# [Data records]
========
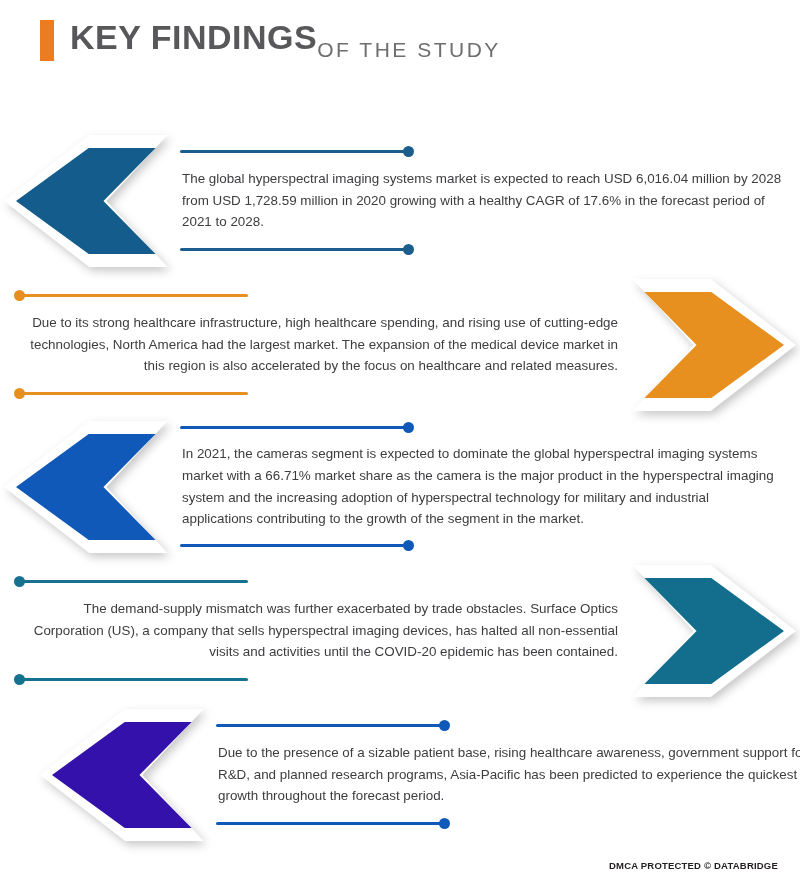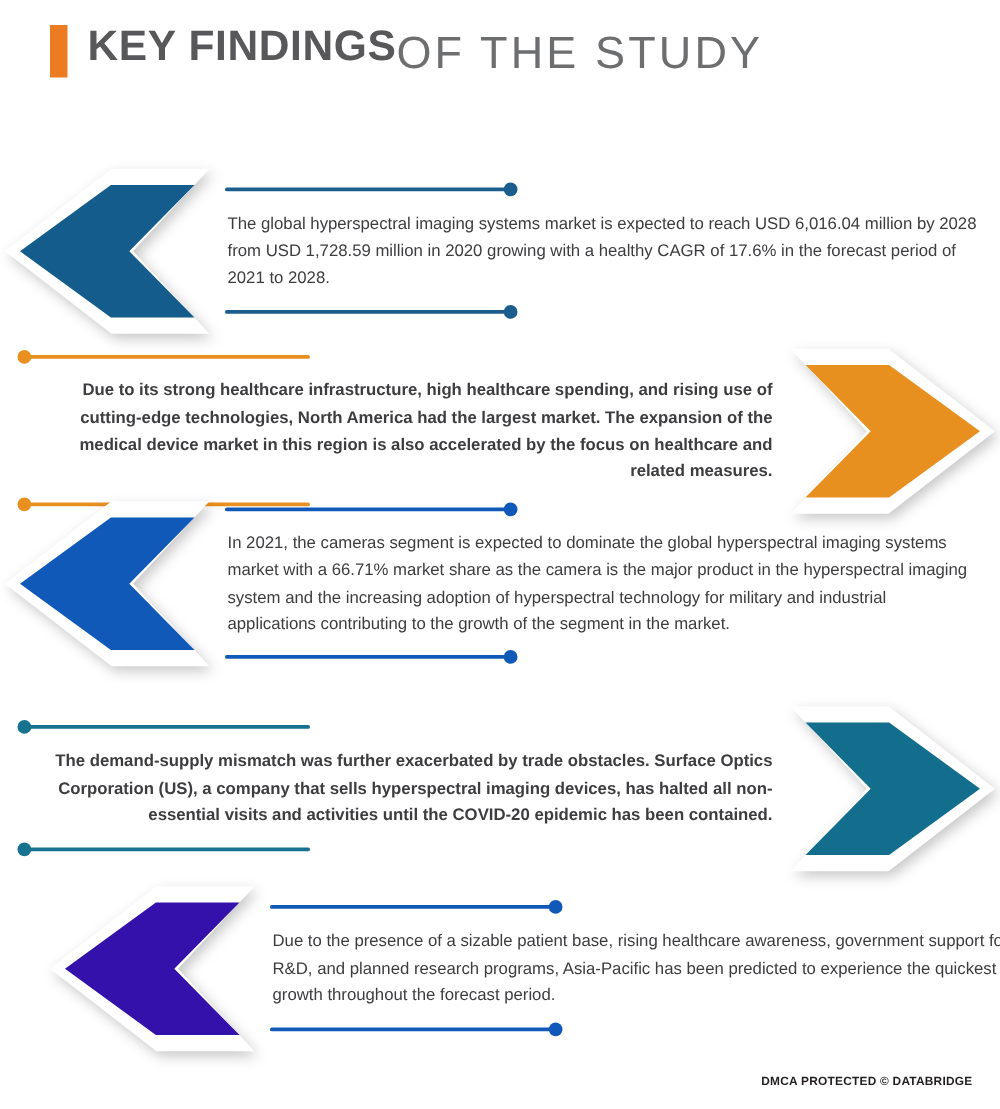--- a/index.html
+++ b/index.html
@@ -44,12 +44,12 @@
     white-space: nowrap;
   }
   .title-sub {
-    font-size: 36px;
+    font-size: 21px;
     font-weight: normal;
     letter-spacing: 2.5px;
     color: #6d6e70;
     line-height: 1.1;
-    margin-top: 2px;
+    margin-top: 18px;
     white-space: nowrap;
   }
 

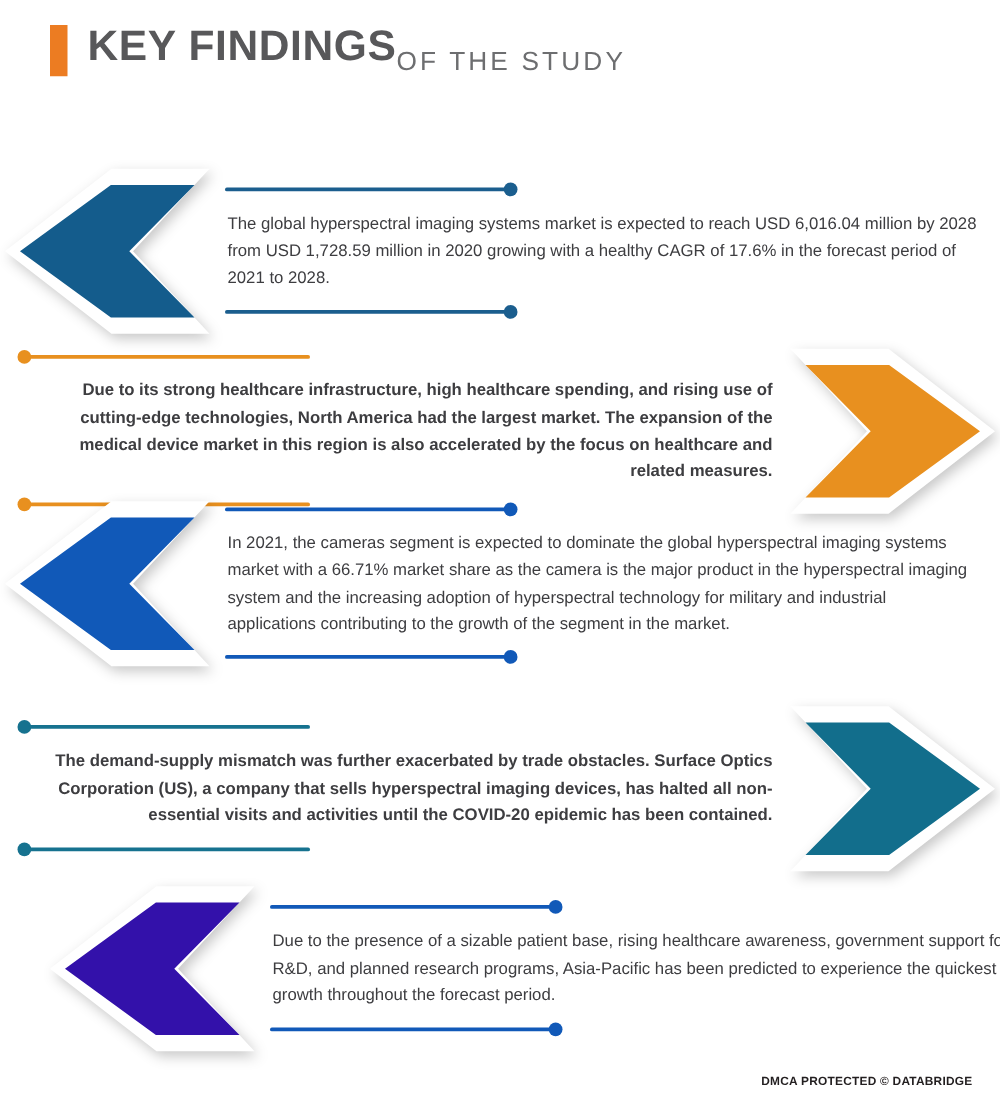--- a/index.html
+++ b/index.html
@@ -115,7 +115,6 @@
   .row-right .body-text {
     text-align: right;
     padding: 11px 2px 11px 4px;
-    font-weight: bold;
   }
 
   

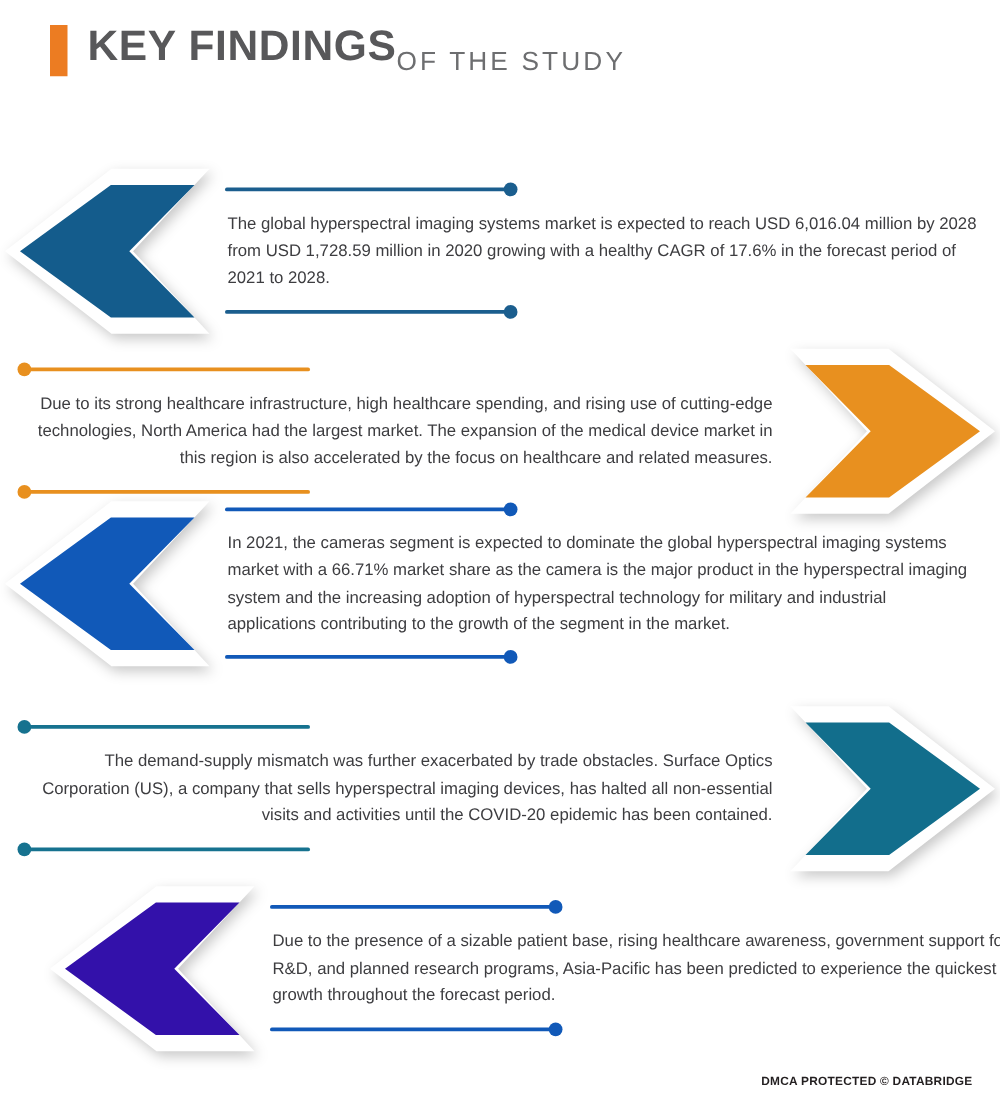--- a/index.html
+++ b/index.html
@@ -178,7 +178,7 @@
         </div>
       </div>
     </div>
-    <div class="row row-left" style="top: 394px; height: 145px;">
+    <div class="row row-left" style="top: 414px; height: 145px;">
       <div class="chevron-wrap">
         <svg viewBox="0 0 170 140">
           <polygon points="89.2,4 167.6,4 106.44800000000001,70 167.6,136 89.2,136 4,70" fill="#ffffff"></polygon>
========
# [Problem to solve]
Which lines in the records above contain the string "left"? Copy them.

# [Solved problem]
-    <div class="row row-left" style="top: 394px; height: 145px;">
+    <div class="row row-left" style="top: 414px; height: 145px;">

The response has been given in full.